We had local elections yesterday (lucky us) and being a good little democratic citizen I trotted off to the polling station, where I was surprised to discover that we did, after all, have a Lib Dem candidate and a Labour candidate.
Now, I'm a bit of a leftie. I don't really ally myself with any particular party, but I general fall somewhere between what Labour should stand for and what the Lib Dems stand for, with the caveat that they can say whatever they want cos they'll never actually get elected. I readily admit that the kinds of changes I am looking to see in the country are waaaay more radical than what any self-respecting candidate would be prepared to actually put in their campaign literature, but I'm pretty realistic and would be happy to be swayed by a convincing candidate of general leftie persuasion, especially in the local elections: in a general election, although you aren't really supposed to, I would tend to vote for a party and a Prime Minister, but in the local elections I would tend to vote for the candidate I felt most confident in. Overall, I generally believe that public services are in principle a good thing, I think we need to do A LOT more for the environment, I think the gap between the rich and the poor is too wide and I'd love to completely overhaul the education system. And I'd vote for anyone who promised more allotments.
So, I had been looking forward to all the candidates coming around and asking me what issues were on my mind so I could grill them about their ideas for making Wokingham a more sustainable, resilient and environmentally-friendly place, about how they would follow up on the suggestions Friends of the Earth (of which I am a member) gave them last month and if they would please stop concreting over everything and get rid of all the cars, please, if it isn't too much trouble, thank you. And can I have an allotment before 2015 please?

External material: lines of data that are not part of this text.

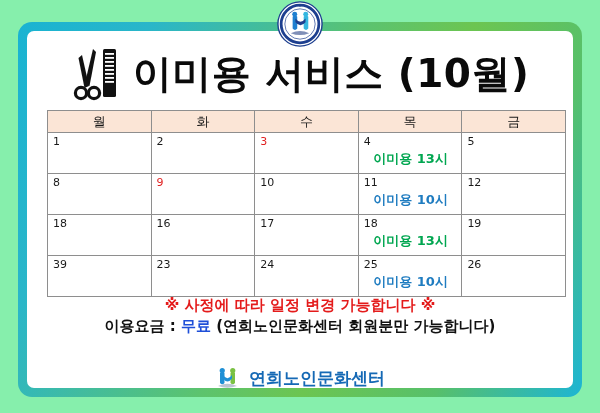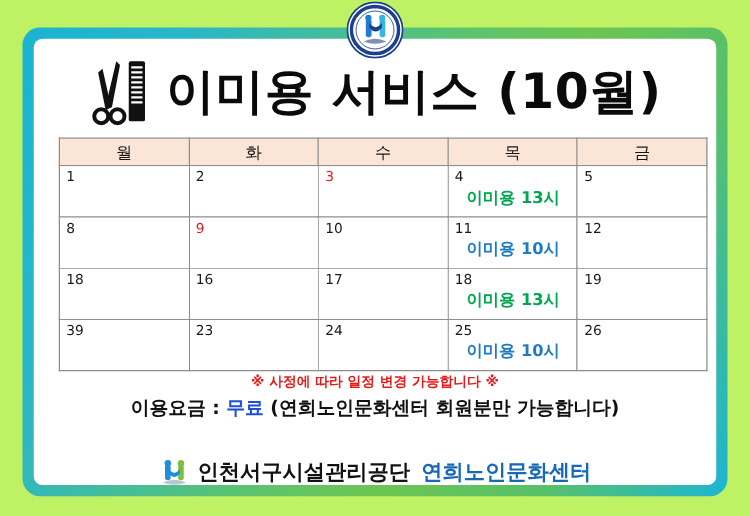--- a/index.html
+++ b/index.html
@@ -17,7 +17,7 @@
     position: relative;
     width: 600px;
     height: 413px;
-    background: #bef264;
+    background: #86efac;
   }
 
   

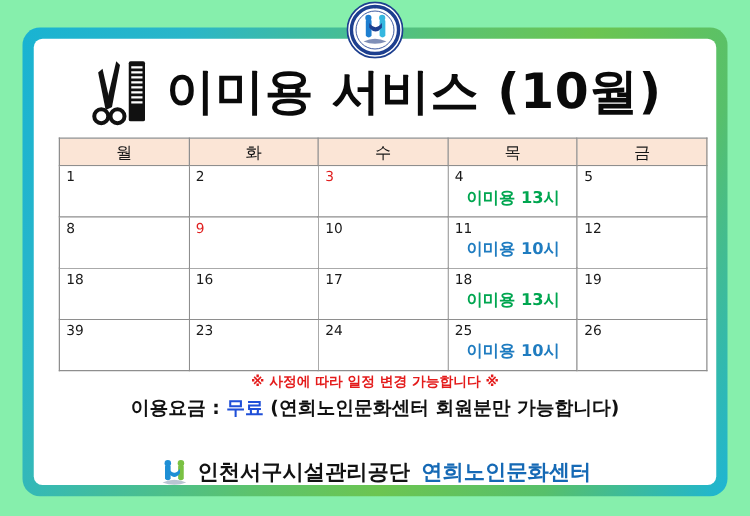--- a/index.html
+++ b/index.html
@@ -144,7 +144,7 @@
     text-align: center;
   }
   .note-warn {
-    font-size: 11px;
+    font-size: 15px;
     font-weight: 700;
     color: #e41b1b;
     line-height: 19px;

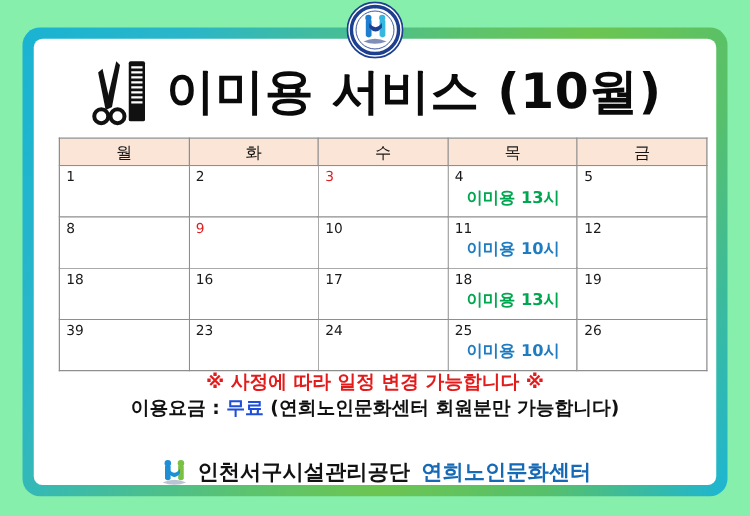--- a/index.html
+++ b/index.html
@@ -352,7 +352,6 @@
         <path d="M16 16 q9 13 18 0 l0 7 q-9 12 -18 0 z" fill="#1e8fd5"></path>
         <path d="M6 38 q19 -9 38 0 q-19 7 -38 0 z" fill="#b9c5d2"></path>
       </svg>
-      <span class="footer-org">인천서구시설관리공단</span>
       <span class="footer-center">연희노인문화센터</span>
     </div>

Now, I work from home and am usually in of an evening, so if anybody had come round canvassing, I would have known. We had leaflets shoved through the door by the Conservatives, UKIP and the BNP, but they ran away immediately afterwards and didn't want to talk to me. Labour and the Lib Dems didn't even bother to do that, let alone actually try and talk to me. It never even entered my mind to vote for UKIP or the BNP (despite the hilarious reply UKIP gave to an email I sent to various MEPs about biofuels), and I didn't really want to vote for the Tory candidate because a) his environmental policies were rubbish (basically: environmental issues begin and end with waste and recycling, and we couldn't ever have alternative weekly collections, never, never, never, never, NEVER, although had he come and asked me what I thought I'd have shown him my bokashi bin) and b) all the material we've ever had from him has contained a big whine about how little funding the Borough gets from central government compared to..... councils where there are lots of poor people. Now, there is a genuine issue about how basing it on averages means the worse off in overall richer areas are even worse off than they would be in poorer areas where there was more central funding, but do they talk about this? No, it's just 'poor us, aren't we hard done by?' never mind that that's how local government funding works or that the reason we don't get as much is because we're all well-off and don't need it - it's like saying, 'Oh, poor stockbrokers, they have to pay more tax than nurses and bin-men.'
So I didn't want to vote for him either.
And so since I knew nothing about the candidates representing the two parties I might have swung between or their policies, I was damned if I was going to vote for them.
So, ladies and gentlemen, since people died so that I could have the right to vote and I did not want to dishonour them by allowing apathy to win the day, I am ashamed to say that I spoilt my ballot. I voted for all the candidates and drew a silly face at the top of the paper for good measure.